Mais il est un autre problème posé par cette pièce, plus dangereux encore : dans les toutes dernières scènes, alors que les jeunes gens et les pères sont déjà réconciliés, Scapin, qui a reçu « sur la tête un marteau de tailleur de pierre, qui lui a brisé l'os et découvert la cervelle », réapparaît, geignant, un bandeau sanglant au front. Et il déclare, dans cet « étrange état », qu'il n'a pas « voulu mourir sans venir demander pardon à toutes les personnes [qu'il a pu ] avoir offensées ». On serait tenté de répondre « Amen », tant l'allusion au Notre Père est évidente.
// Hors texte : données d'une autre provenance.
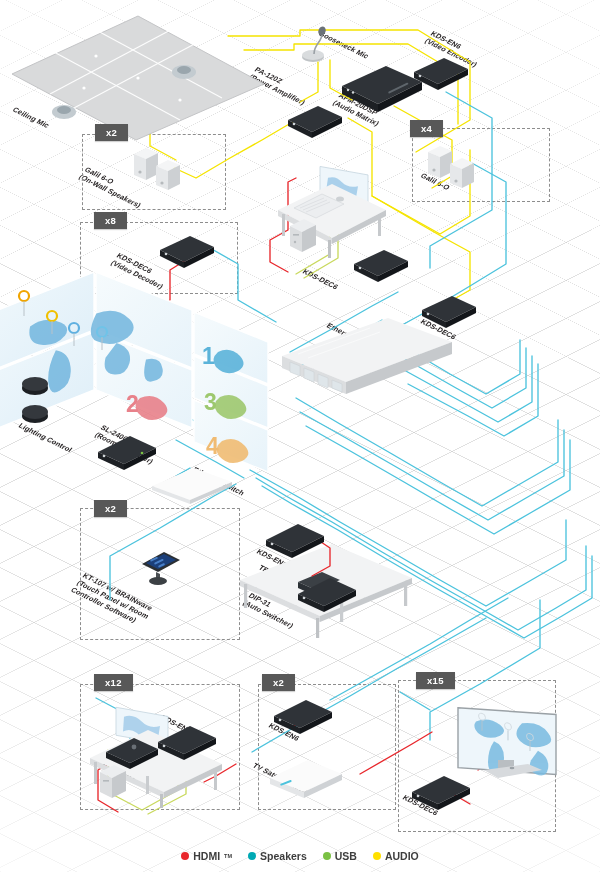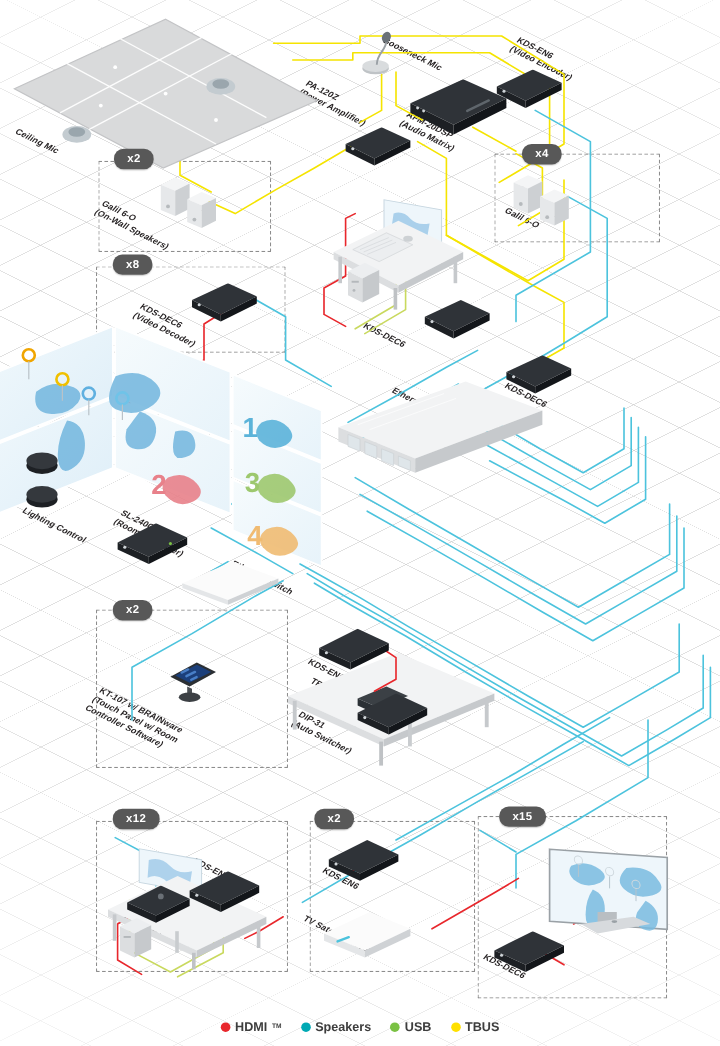--- a/index.html
+++ b/index.html
@@ -16,21 +16,21 @@
     background:radial-gradient(ellipse 95% 70% at 50% 45%, rgba(255,255,255,0) 55%, rgba(255,255,255,.85) 100%);}
 
   .stage{position:absolute;inset:0;}
 
   
   .lbl{position:absolute;font-size:7.2px;font-weight:bold;line-height:1.22;
        color:#231f20;white-space:pre;letter-spacing:.1px;
        transform-origin:0 0;}
   .iso-txt{transform:rotate(26.5deg) skewX(-13deg);}
 
-  .badge{position:absolute;background:#585858;color:#fff;border-radius:8px;
+  .badge{position:absolute;background:#585858;color:#fff;border-radius:0;
          font-size:9.5px;font-weight:bold;padding:3px 11px;letter-spacing:.3px;
          box-shadow:0 1px 1px rgba(0,0,0,.18);z-index:30;}
 
   .zone{position:absolute;border:1.1px dashed #8d8d8d;border-radius:1px;z-index:4;}
 
   
   #cables{position:absolute;inset:0;z-index:6;}
   #cables-top{position:absolute;inset:0;z-index:18;}
 
   
@@ -205,21 +205,21 @@
         <polygon points="26,22 38,27 38,46 26,41" fill="#e6e8ea"></polygon>
         <polygon points="38,27 50,21 50,40 38,46" fill="#cdd0d3"></polygon>
         <circle cx="32" cy="39" r="1.6" fill="#b6babd"></circle>
       </g>
     </svg>
   </div>
   <div class="lbl iso-txt" style="left:88px;top:166px;">Galil 6-O
 (On-Wall Speakers)</div>
 
   <div class="zone" style="left:412px;top:128px;width:136px;height:72px;"></div>
-  <div class="badge" style="left:435px;top:120px;">x4</div>
+  <div class="badge" style="left:410px;top:120px;">x4</div>
   <div class="panel" style="left:424px;top:142px;width:60px;height:48px;z-index:20;">
     <svg viewBox="0 0 60 48" style="width:100%;height:100%;">
       <g>
         <polygon points="4,10 16,4 28,9 16,15" fill="#f4f5f6"></polygon>
         <polygon points="4,10 16,15 16,36 4,31" fill="#e6e8ea"></polygon>
         <polygon points="16,15 28,9 28,30 16,36" fill="#cdd0d3"></polygon>
         <circle cx="10" cy="28" r="1.6" fill="#b6babd"></circle>
       </g>
       <g>
         <polygon points="26,22 38,16 50,21 38,27" fill="#f4f5f6"></polygon>
@@ -605,15 +605,15 @@
   <div class="item">
     <span class="dot" style="background:#00a9b4"></span>
     <span>Speakers</span>
   </div>
   <div class="item">
     <span class="dot" style="background:#7ac143"></span>
     <span>USB</span>
   </div>
   <div class="item">
     <span class="dot" style="background:#ffe000"></span>
-    <span>TBUS</span>
+    <span>AUDIO</span>
   </div>
 </div>
 
 </body></html>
Ainsi, Scapin « meurt » comme Cyrano de Bergerac, son grand frère en libertinage. Mais auparavant, il lui faut ridiculiser Géronte, une fois encore, par un chantage à la charité chrétienne. Si Argante pardonne tout de suite les manigances du valet, Géronte, lui, n'accepte qu'à la condition qu'on fasse le silence sur ses propres fautes : « Mais je te pardonne à la charge que tu mourras. » Scapin vient in extremis prouver sur scène que le théâtre dévoile le mauvais aspect de la charité chrétienne dévoyée, qui est l'intérêt, tout cela en blasphémant le Notre Père, en jouant la comédie, en ridiculisant la confession et l'extrême-onction, avant d'ailleurs de s'approcher de la sainte table... « Et moi, qu'on me porte au bout de la table, en attendant que je meure ! » De là à ridiculiser aussi la communion en déplaçant le sens d'une institution dramaturgique (le banquet de mariage qui clôt la comédie), il n'y a qu'un pas. Cette fois, la sainte table s'est bel et bien transformée en banquet destiné, comme le dit Argante, « à mieux goûter notre plaisir ». Un banquet matériel, divertissant, sans sacré et sans péché, où, naturellement, Scapin aura la place de choix, « au bout de la table ». Le théâtre, en définitive, se joue des fausses vérités et triomphe de ses ennemis. Il revendique aussi sa place à la table de l'humanité.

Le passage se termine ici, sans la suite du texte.